*EXERCISE OBJECTIVE*.
The line containing "width:32px; flex:0 0" marks the end; return exactly every line from the start of the records up to and including it, but no pictures.

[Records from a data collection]
• • • • •
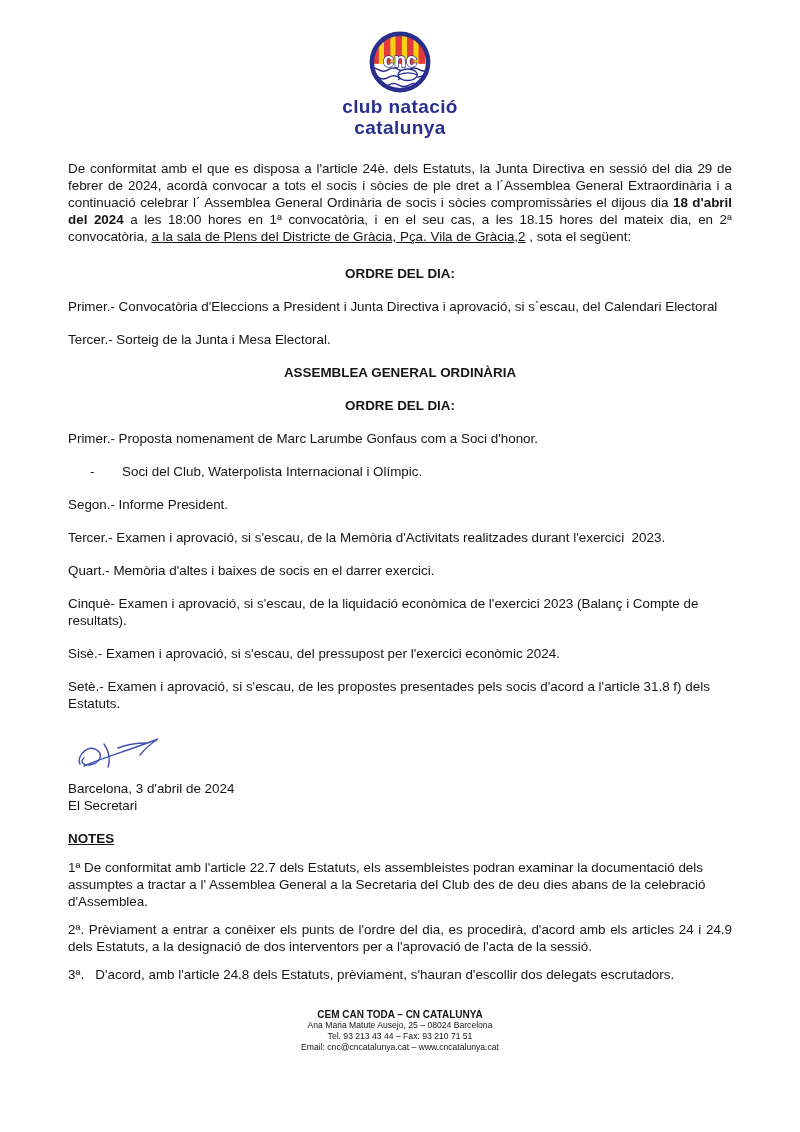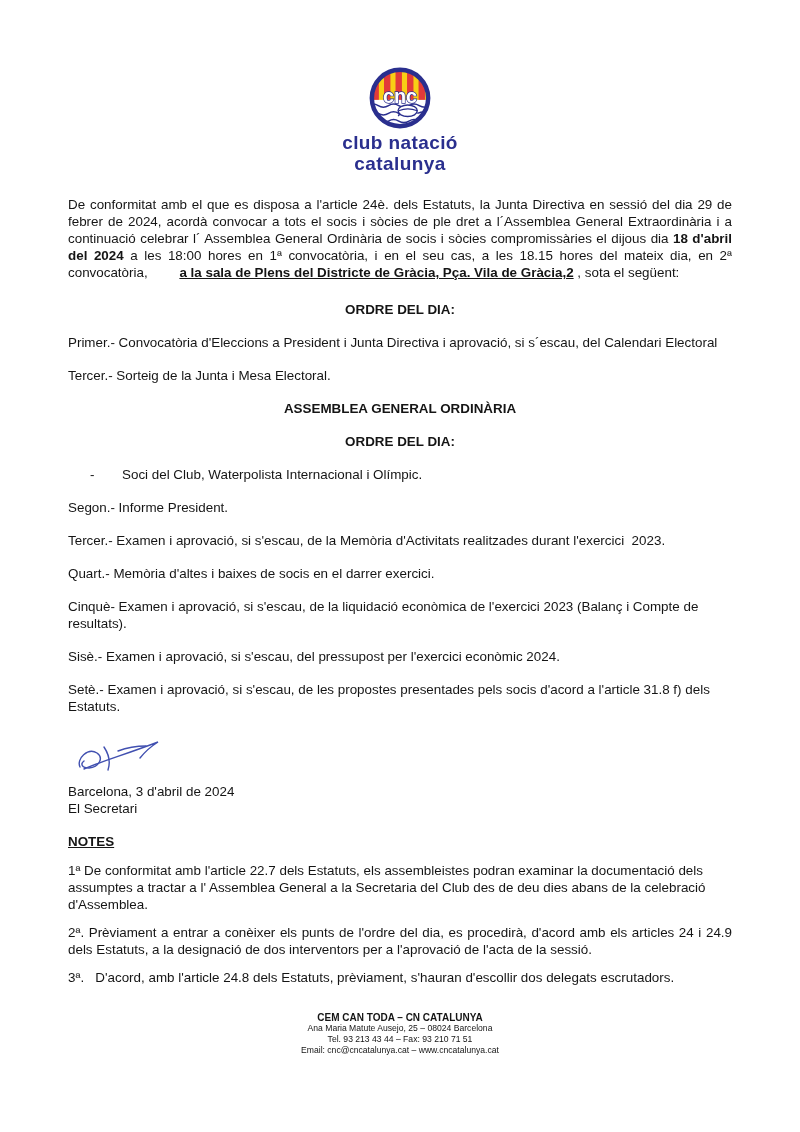--- a/index.html
+++ b/index.html
@@ -1,35 +1,35 @@
 <!DOCTYPE html>
 <html><head>
 <meta charset="utf-8">
 <style>
   html, body { margin:0; padding:0; background:#ffffff; }
   .page {
     position:relative;
     width:800px; height:1132px;
     background:#ffffff;
     box-sizing:border-box;
-    padding:66px 68px 0 68px;
+    padding:30px 68px 0 68px;
     font-family:"Liberation Sans", sans-serif;
     color:#151515;
     font-size:13.4px;
     line-height:17px;
     overflow:hidden;
   }
   .logo-block { text-align:center; margin-bottom:22px; }
   .logo-emblem { display:block; margin:0 auto 2px auto; }
   .logo-name { font-weight:bold; color:#2a2f8e; font-size:19px; line-height:21px; letter-spacing:0.4px; }
   p { margin:0 0 16px 0; }
   .intro { text-align:justify; margin-bottom:20px; white-space:normal; }
   .pre { white-space:pre-wrap; }
   .bold { font-weight:bold; }
-  .bold-underline { font-weight:bold; text-decoration:underline;margin-left:28px; }
+  .bold-underline { font-weight:normal; text-decoration:underline; }
   .center-head { text-align:center; font-weight:bold; margin:0 0 16px 0; }
   .bullet-line { display:flex; padding-left:22px; margin-bottom:16px; }
   .bullet-dash { width:32px; flex:0 0 32px; }
   .sig-svg { display:block; margin:22px 0 4px 6px; }
   .sig-lines p { margin:0; }
   .notes-head { text-align:left; font-weight:bold; text-decoration:underline; margin:16px 0 12px 0; }
   .note { margin-bottom:11px; }
   .note-justify { text-align:justify; }
   .footer { text-align:center; margin-top:26px; font-size:8.6px; line-height:11px; }
   .footer-title { font-weight:bold; font-size:10px; }
@@ -71,20 +71,21 @@
 
   <p class="intro"><span>De conformitat  amb el que es disposa a l'article 24è. dels Estatuts, la Junta Directiva en sessió del dia 29 de febrer de 2024, acordà convocar a tots el socis i sòcies de ple dret a l´Assemblea General Extraordinària  i a continuació celebrar l´ Assemblea General Ordinària  de socis i sòcies compromissàries el  dijous dia </span><span class="bold">18 d'abril del 2024</span><span> a les 18:00 hores en 1ª convocatòria, i en el seu cas, a les 18.15 hores del mateix dia, en 2ª convocatòria,  </span><span class="bold-underline">a la sala de Plens del Districte de Gràcia, Pça. Vila de Gràcia,2</span><span> , sota el següent:</span></p>
 
   <p class="center-head">ORDRE DEL DIA:</p>
   <p class="pre">Primer.- Convocatòria d'Eleccions a President i Junta Directiva i aprovació, si s´escau, del Calendari Electoral</p>
   <p class="pre">Tercer.- Sorteig de la Junta i Mesa Electoral.</p>
 
 
   <p class="center-head">ASSEMBLEA GENERAL ORDINÀRIA</p>
   <p class="center-head">ORDRE DEL DIA:</p>
+  <p class="pre">Primer.- Proposta nomenament de Marc Larumbe Gonfaus com a Soci d'honor.</p>
   <div class="bullet-line">
     <span class="bullet-dash">-</span>
     <span>Soci del Club, Waterpolista Internacional i Olímpic.</span>
   </div>
   <p class="pre">Segon.- Informe President.</p>
   <p class="pre">Tercer.- Examen i aprovació, si s'escau, de la Memòria d'Activitats realitzades durant l'exercici  2023.</p>
   <p class="pre">Quart.- Memòria d'altes i baixes de socis en el darrer exercici.</p>
   <p class="pre">Cinquè- Examen i aprovació, si s'escau, de la liquidació econòmica de l'exercici 2023 (Balanç i Compte de resultats).</p>
   <p class="pre">Sisè.- Examen i aprovació, si s'escau, del pressupost per l'exercici econòmic 2024.</p>
   <p class="pre">Setè.- Examen i aprovació, si s'escau, de les propostes presentades pels socis d'acord a l'article 31.8 f) dels Estatuts.</p>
• • • • •
*REPLY TO THE EXERCISE*.
--- a/index.html
+++ b/index.html
@@ -1,35 +1,35 @@
 <!DOCTYPE html>
 <html><head>
 <meta charset="utf-8">
 <style>
   html, body { margin:0; padding:0; background:#ffffff; }
   .page {
     position:relative;
     width:800px; height:1132px;
     background:#ffffff;
     box-sizing:border-box;
-    padding:66px 68px 0 68px;
+    padding:30px 68px 0 68px;
     font-family:"Liberation Sans", sans-serif;
     color:#151515;
     font-size:13.4px;
     line-height:17px;
     overflow:hidden;
   }
   .logo-block { text-align:center; margin-bottom:22px; }
   .logo-emblem { display:block; margin:0 auto 2px auto; }
   .logo-name { font-weight:bold; color:#2a2f8e; font-size:19px; line-height:21px; letter-spacing:0.4px; }
   p { margin:0 0 16px 0; }
   .intro { text-align:justify; margin-bottom:20px; white-space:normal; }
   .pre { white-space:pre-wrap; }
   .bold { font-weight:bold; }
-  .bold-underline { font-weight:bold; text-decoration:underline;margin-left:28px; }
+  .bold-underline { font-weight:normal; text-decoration:underline; }
   .center-head { text-align:center; font-weight:bold; margin:0 0 16px 0; }
   .bullet-line { display:flex; padding-left:22px; margin-bottom:16px; }
   .bullet-dash { width:32px; flex:0 0 32px; }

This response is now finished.